I feel like I can't even talk to you today. Were you even here? I certainly didn't feel you at all. Where are you?? I've heard you'll be gone again tomorrow, and I miss you.

Please come back to me.

You haven't missed much, Autumn, except me complaining about the heat.

My senior pictures got posted today, and it made me think a lot about beauty and confidence and how I think of myself. I've never been quick to jump to calling myself beautiful. I think I'm somewhere in between beautiful and horrendous. Average, passable, the kind of person people "pretty" or "cute", but never the first thing that springs to their mind when they hear "beauty" or "gorgeous". I'm "a different kind of pretty".

Which is fine, Autumn, I don't ask to be beautiful, I don't need to be, but sometimes it's nice to feel that about yourself.

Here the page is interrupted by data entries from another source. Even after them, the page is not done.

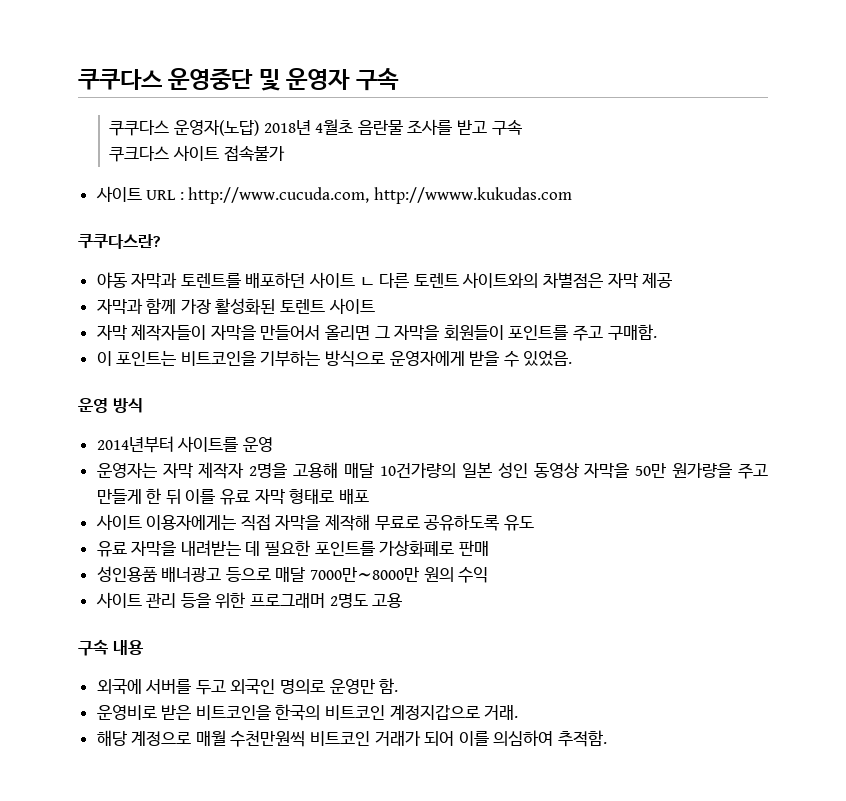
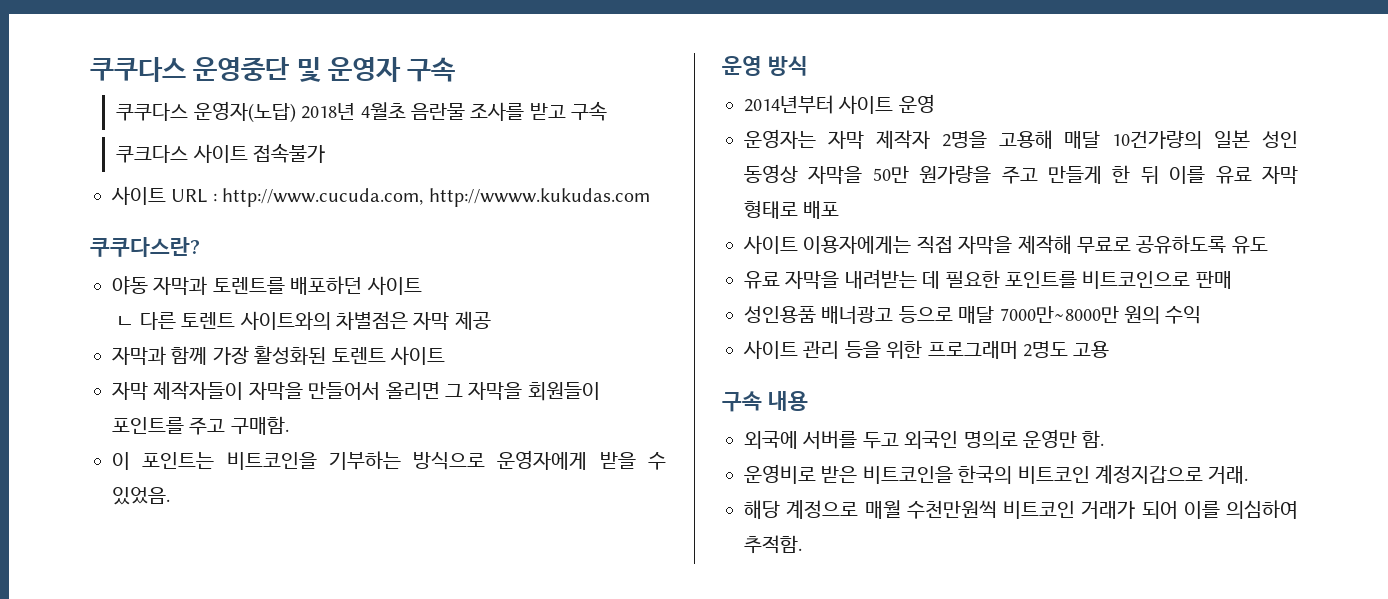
(356, 280) none -> (422, 285) //
[177,436,239,452] 사이트를 -> [838,95,894,114] 사이트
[379,541,455,557] 가상화폐로 -> [1082,271,1191,289] 비트코인으로

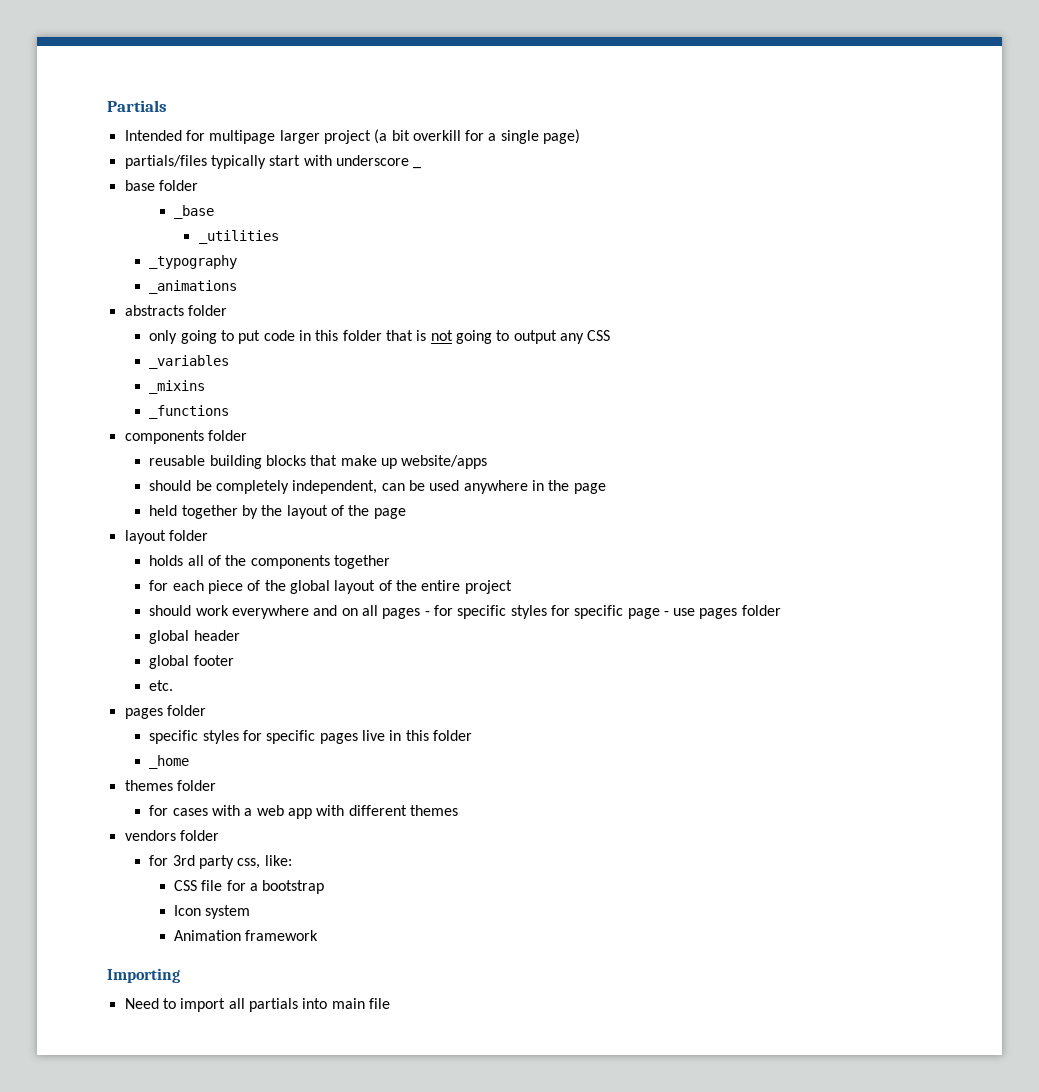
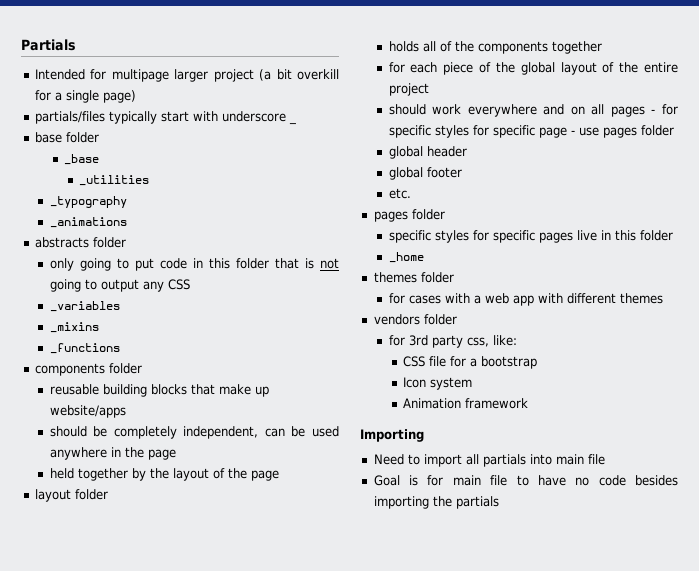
(390, 1003) none -> [373,475,678,486] [373,496,499,509] // Goal is for main file to have no code besides importing the partials

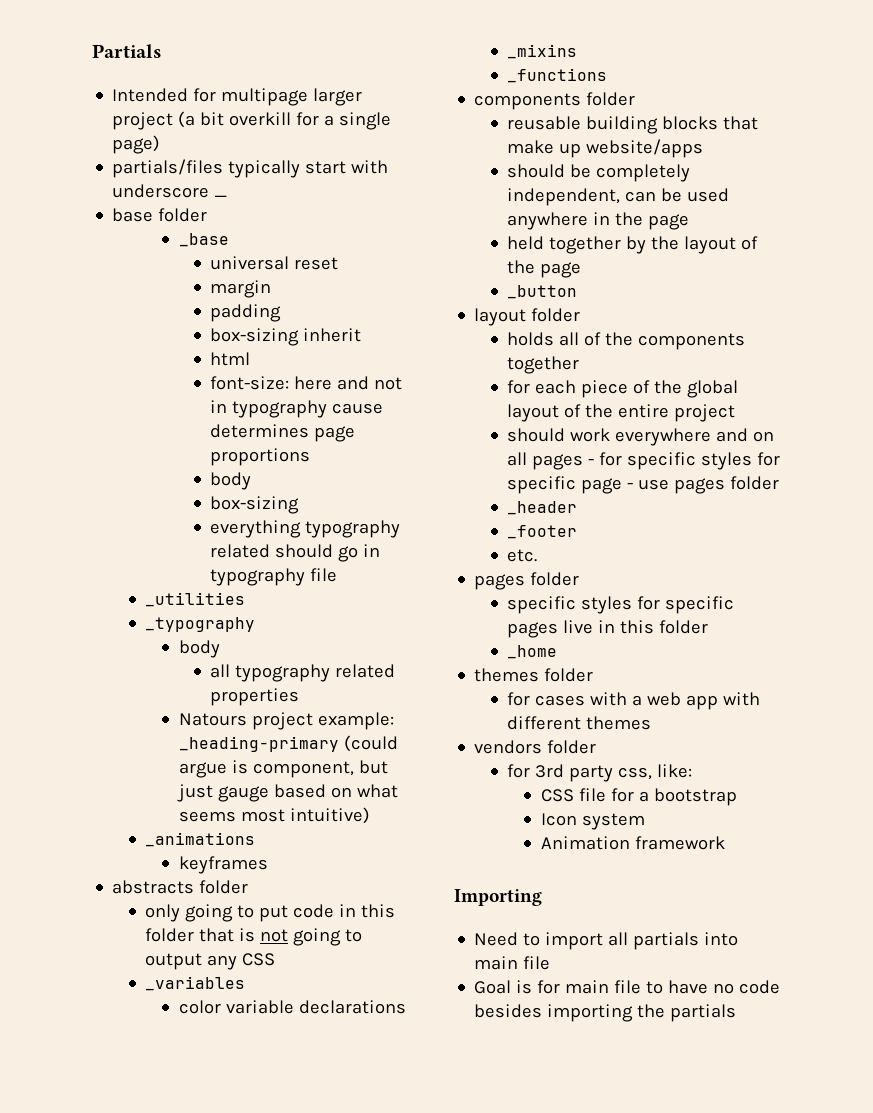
[79,175,150,186] [49,196,127,208] _utilities // _typography -> [210,256,339,270] [210,280,272,298] [210,304,282,322] [210,328,362,346] [210,352,251,366] [210,376,403,390] [210,400,384,418] [210,424,356,442] [210,448,311,466] [210,472,252,490] [210,496,300,514] [210,520,401,538] [210,544,381,562] [210,568,338,586] [145,592,246,607] [145,617,256,632] [178,640,220,658] [210,664,396,682] [210,688,300,706] [178,712,394,730] [178,735,398,752] [178,760,388,778] [176,784,398,802] [178,807,370,824] universal reset // margin // padding // box-sizing inherit // html // font-size: here and not in typography cause determines page proportions // body // box-sizing // everything typography related should go in typography file // _utilities // _typography // body // all typography related properties // Natours project example: _heading-primary (could argue is component, but just gauge based on what seems most intuitive)
(127, 222) none -> [178,856,268,874] // keyframes
(120, 306) none -> [178,1000,406,1014] // color variable declarations
(279, 475) none -> [507,285,578,299] // _button
[388,146,467,159] [388,167,462,180] global header // global footer -> [507,501,578,515] [507,525,578,539] _header // _footer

I'm sure if I look at the pictures too long, I'll notice tiny imperfections that seem like the world to me, but overall I really like them. They didn't make me feel ugly like most pictures of myself do. And it seems conceited to say but it was nice to get comments and likes from people I didn't think looked twice at me. Not that it matters, but it feels nice.

Maybe someday I can convince myself I don't look as bad as I think I do.

Hey Autumn, did you know you're beautiful, even when you're hidden away?